Aniruddh D. Patel (2011), segundo a hipótese “OPERA” (“the OPERA hypothesis”), preconiza que a prática musical permite o desenvolvimento da plasticidade das redes neurológicas da linguagem devido a cinco condições essenciais: 1) sobreposição (“Overlap”), assumindo a existência de uma sobreposição ao nível da rede e das ligações cerebrais onde ocorrem fenómenos acústicos fundamentais ao discurso e à música; 2) precisão (“Precision”), admitindo que a prática musical coloca maior exigência no sistema nervoso ao nível da precisão, relativamente ao exercício da linguagem; 3) emoção (“Emotion”), pois as atividades musicais evocam emoções positivas e sentimentos de gratificação; 4) repetição (“Repetition”), considerando que o exercício musical implica, frequentemente, repetição, incitando a plasticidade cerebral ao nível do córtex autivo, motor e somatossensorial (ver Anexo 1A); e 5) atenção (“Attention”), pois a prática musical exige uma maior atenção às características e configurações do som (“amplitude envelope”)11.

É importante referir que os critérios associados à emoção, repetição e atenção podem ser falsiados. Se imaginarmos uma criança que tem aulas regulares de música mas que não gosta daquilo que lhe é ensinado, que não pratica “em casa”, ou que não presta atenção às aulas, então, o reforço da sistematização (encoding) da linguagem não irá acontecer (Patel, 2011).
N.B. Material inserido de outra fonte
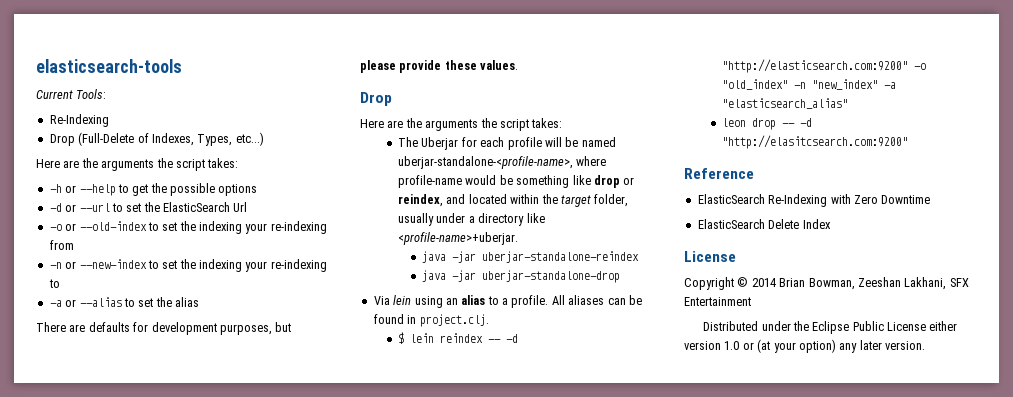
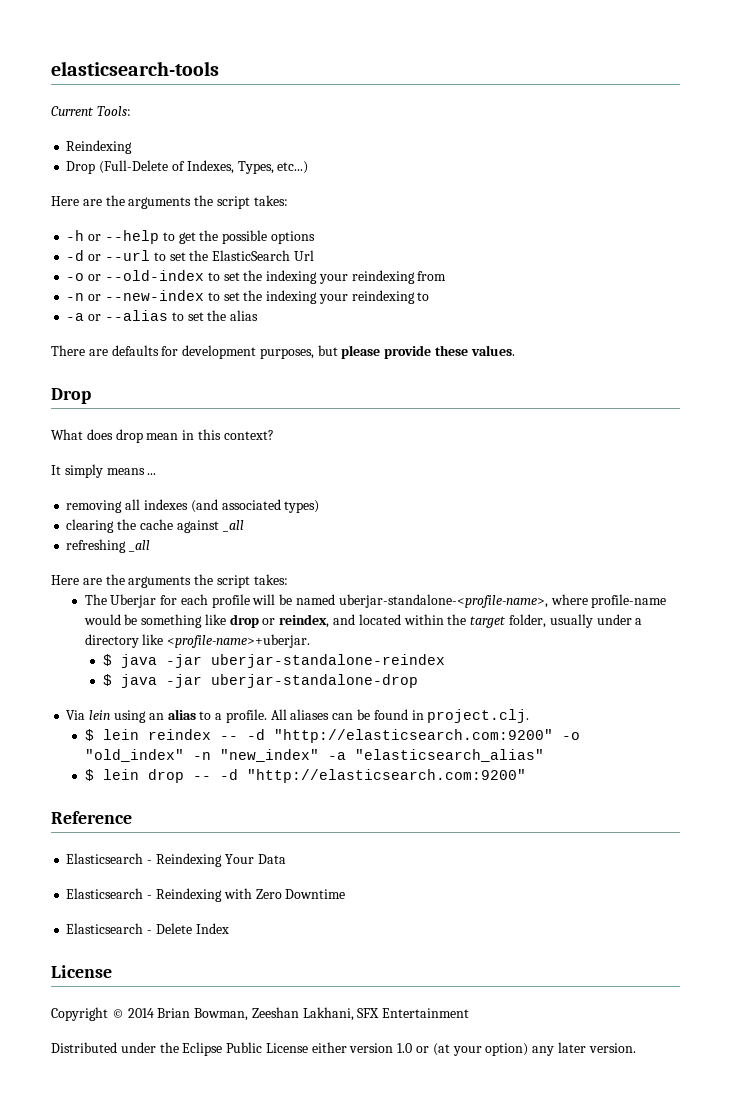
[49,114,109,127] Re-Indexing -> [66,140,133,154] Reindexing
[270,221,327,234] re-indexing -> [351,270,415,284] reindexing
[270,259,327,272] re-indexing -> [351,290,415,304] reindexing
(392, 99) none -> [51,429,274,443] [51,464,157,478] [66,499,320,513] [66,519,244,533] [66,539,151,553] // What does drop mean in this context? // It simply means ... // removing all indexes (and associated types) // clearing the cache against _all // refreshing _all
(519, 238) none -> [102,654,112,666] $
(640, 257) none -> [102,674,112,686] $
[722,118,747,127] leon -> [84,769,139,781] $ lein
[722,135,909,149] "http://elasitcsearch.com:9200" -> [246,769,526,783] "http://elasticsearch.com:9200"
[697,194,828,207] ElasticSearch Re-Indexing -> [66,853,286,867] [66,888,222,902] Elasticsearch - Reindexing Your Data // Elasticsearch - Reindexing
[697,219,765,229] ElasticSearch -> [66,923,153,934] Elasticsearch -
Todavia, se as cinco premissas fundamentais desta hipótese forem observadas, a plasticidade cerebral irá permitir que as redes de neurónios em causa tenham um desempenho mais eficiente que aquele que é necessário para o exercício do discurso. Portanto, uma vez que o discurso partilha estas redes neurológicas com a música, o processamento da linguagem irá beneficiar (Patel, 2011).